Perhaps somewhat contrary to the hypotheses presented here, Boles et al. [9] demonstrated that rhamnolipids may induce cavity formation. The authors observed a hyper-detaching mutant that forms cavities significantly earlier than wild-type and that induces the same effect in wild-type cells when grown in a biofilm together. The mutant was shown to overproduce rhamnolipids. The authors also demonstrated that exogenously added rhamnolipids induce cavity formation in established biofilms [9]. If it is reasonable to model rhamnolipids as a diffusible molecule and if one assumes rhamnolipids do not interact with EPS, then our model suggests that accumulation in the cap is unlikely. The fact that rhamnolipids induce cavity formation when added exogenously suggests that such a localized gradient is not present. Boles et al. proposed a model of detachment wherein a detachment-resistant subpopulation makes up the outer portions of the mushroom formations. As this hypothesis suggests, there are a number of mechanisms that might lead to cavity formation. We have investigated only a handful here, with the hope that this preliminary study will drive further research. To unify the hypotheses proffered here with the results of Boles et al. [9], we suggest that rhamnolipids, which some evidence suggests are associated with c-di-GMP [2, 46], may sensitize bacteria to other signals.

5. Summary

We have presented a mathematical model of Pseudomonas aeruginosa biofilm growth and development under glucose FAB media, focusing on the latter 2 stages of this process (Figure 1). This model includes an investigation into possible mechanisms by which fluid-filled cavities within the cap structure form. We raise the hypothesis that iron starvation may be responsible for this phenomenon and demonstrate, through our mathematical model, the plausibility of this hypothesis. The key assumptions made in this work are

• Cap-forming bacteria aggregate atop stalk-forming microcolonies at a relatively high density,

• EPS produced by stalk-forming bacteria differs in internal friction from EPS produced by the cap,

• Cavity formation results from local extrema of some diffusible signal(s).

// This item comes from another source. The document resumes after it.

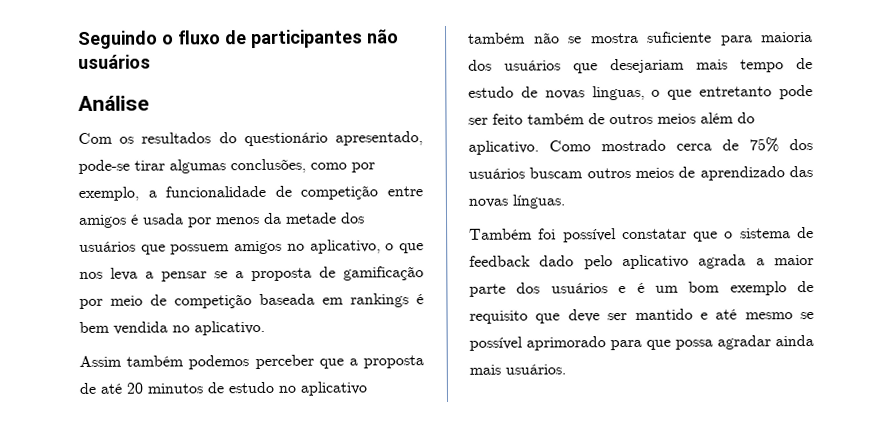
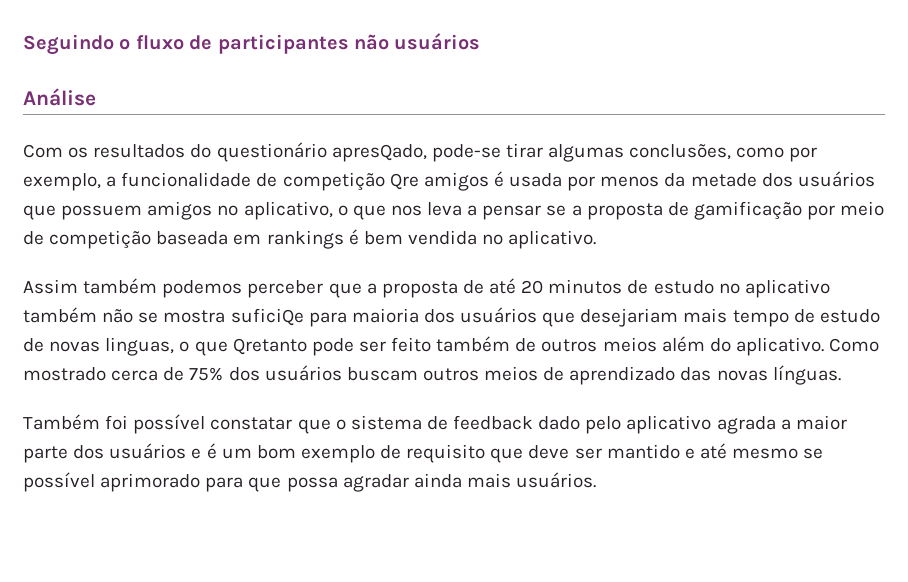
[335,131,423,146] apresentado, -> [331,144,427,162] apresQado,
[387,186,423,197] entre -> [389,173,419,190] Qre
[647,31,712,43] suficiente -> [230,308,304,326] suficiQe
[699,86,773,97] entretanto -> [232,338,307,355] Qretanto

Numerical simulations based on a model that incorporates these assumptions support the following conclusions:

• Mechanical causes, rather than nutrient gradients, may be responsible for the characteristic mushroom-like morphology of P. aeruginosa biofilms,

• Neither simple nutrient starvation nor signal accumulation are likely to cause cavity formation,

• Iron starvation may cause cavity formation.

The ideas presented here suggest several new directions in both modeling and experimental research on biofilm development.